Theories that have been proposed to explain sexual reproduction do not focus specifically on the exchange of genes between individuals—that can be accomplished with lateral gene transfer as in prokaryotes (Figure 5.1). Rather, the key benefit of sexual reproduction is invariably proposed to be the recombination of sets of N genes within chromosomes (Otto, 2009). Reciprocal recombination of genotypes is only possible through sexual reproduction. The “recombination” in which prokaryotes (p.98) engage is a one-way lateral transfer of genes and is fundamentally different than the reciprocal recombination of eukaryotes (Ochman et al., 2000; Lang et al., 2012) (Figure 5.1). To enable reciprocal recombination, individuals of at least one sex must exist as diploids for at least part of a life cycle so that haploid gametes of one individual join with the haploid gametes of another individual to produce an offspring with a diploid genotype drawn from two individuals. Reciprocal recombination is the exchange of genes between the two parental genotypes (Figure 5.1). The simple process of recombination creates the opportunity for separating linked genes and thus for isolating specific genes for elimination via negative selection or for proliferation via positive selection (Maynard Smith, 1978).
Two specific benefits of recombination have been the focus of hypotheses for why sexual reproduction is so prominent across eukaryotes. The first and most frequently stated hypothesis for the evolution of sexual reproduction is that there is an urgent and perpetual need for genetic variation on which selection can act (Otto, 2009). Unstable and changing environments is frequently stated as the reason that genetic diversity is essential, and pathogens are often presented as the most significant environmental factor that create a need for diverse gene combinations on which natural selection can act (Hamilton et al., 1990; Howard and Lively, 1994). However, (p.99) as pointed out by Otto (2009) there are two fundamental problems with the assertion that genetic diversity is beneficial enough to make nearly all eukaryotes sexual. First, recombination is not necessary to generate genetic diversity. Prokaryotes derive tremendous genetic diversity via horizontal gene transfer without sexual reproduction (Figure 5.1). Second, there is a significant cost to genetic recombination that should counteract and potentially outweigh the benefits of genetic diversity. Recombination not only generates new gene combinations that present the opportunity for novel adaptation; recombination also shuffles fit gene combinations making it harder to maintain coadaptive gene complexes. The fact that most genome replication in (p.100) eukaryotes is asexual replication (Box 5.2) supports the assumption of significant costs associated with sexual reproduction.
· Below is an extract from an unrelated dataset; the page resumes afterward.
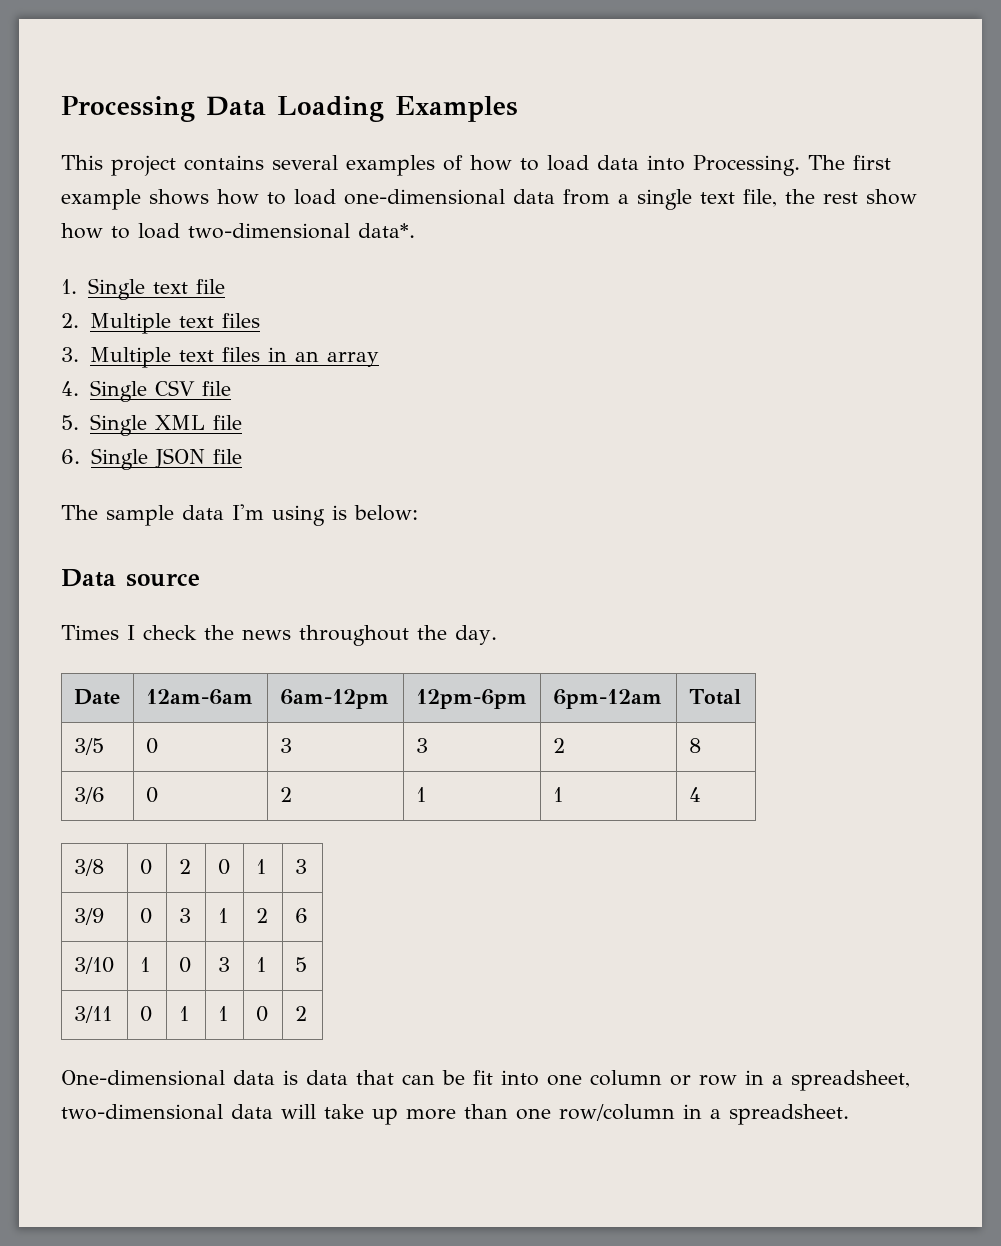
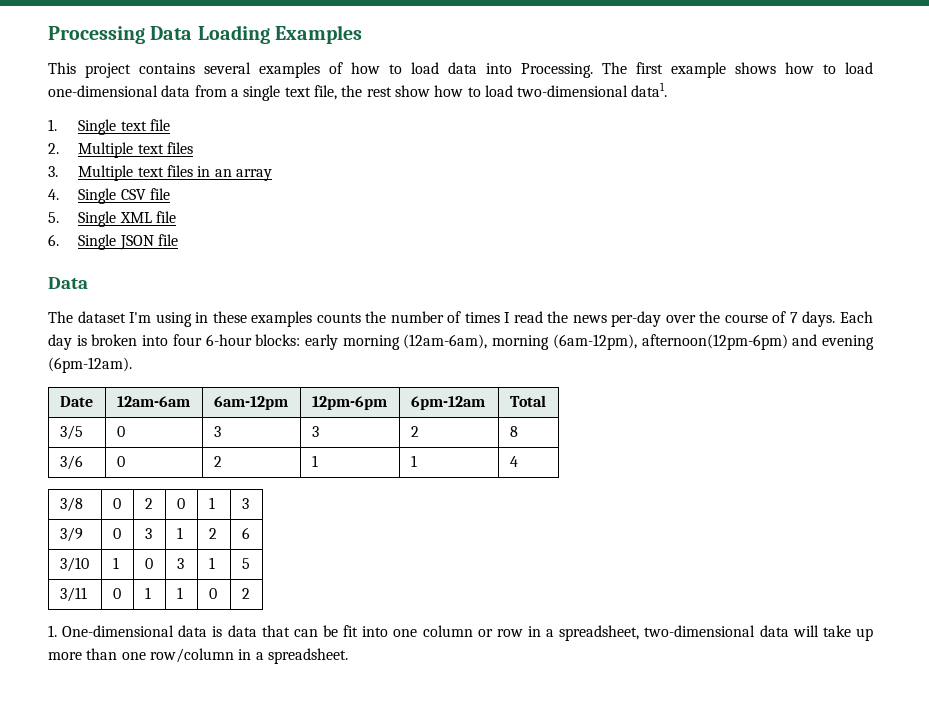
[358,223,415,238] data*. -> [631,82,668,97] data1.
[61,504,418,526] [61,569,200,587] [61,625,497,646] // The sample data I'm using is below: // Data source // Times I check the news throughout the day. -> [48,277,88,289] [48,311,873,327] [48,334,874,350] [48,357,132,373] // Data // The dataset I'm using in these examples counts the number of times I read the news per-day over the course of 7 days. Each day is broken into four 6-hour blocks: early morning (12am-6am), morning (6am-12pm), afternoon(12pm-6pm) and evening (6pm-12am).
(307, 1013) none -> [48,625,57,637] 1.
The second set of hypotheses to explain the evolution of sexual reproduction focuses on the accumulation of deleterious genes within a genome (Maynard Smith, 1978; Kondrashov, 1988). As I discussed in previous chapters, without recombination, Hill–Robertson effects arising from absence of genetic recombination can lead to the fixation of slightly deleterious mutations within the genome (Figure 4.1). In addition, once a deleterious allele is fixed within a non-recombining genome, selection has no means to remove it without eliminating the entire genome (Muller, 1964; Felsenstein, 1974). Thus, there is a perpetual accumulation of deleterious alleles via the process known as Muller’s ratchet. The result can be mutational erosion and loss of fitness over time (Maynard Smith, 1978). Because sexual reproduction scrambles gene sets, it enables the selective elimination of bad alleles without the elimination of beneficial alleles. The hypothesis that sexual reproduction and recombination are necessary to combat Muller’s ratchet is decades old, but new thinking recasts this hypothesis in terms of compensatory coevolution between the N and mt genomes.
The evolution of sex in light of mitochondrial evolution
In the first two chapters of this book, I promoted the hypothesis that the evolution of eukaryotes and the evolution of mitochondria were the same event; in other words, eukaryotes were born of the chimeric fusion of two prokaryotes (Koonin, 2010; Speijer, 2015). I’ll now extend this origin theory a step further: the evolution of eukaryotes, the evolution of mitochondria, and the evolution of sexual reproduction occurred simultaneously (Lane, 2015a). Essentially all modern eukaryotes engage in sexual reproduction with recombination and evidence indicates that sexual reproduction is a primitive (p.101) trait in eukaryotes (Goodenough and Heitman, 2014; Garg and Martin, 2016). It would seem that either sexual reproduction was a key to a successful fusion of the genomes of two prokaryotes, or else the two-genome architecture of the proto-eukaryote made sexual reproduction an indispensable reproductive strategy.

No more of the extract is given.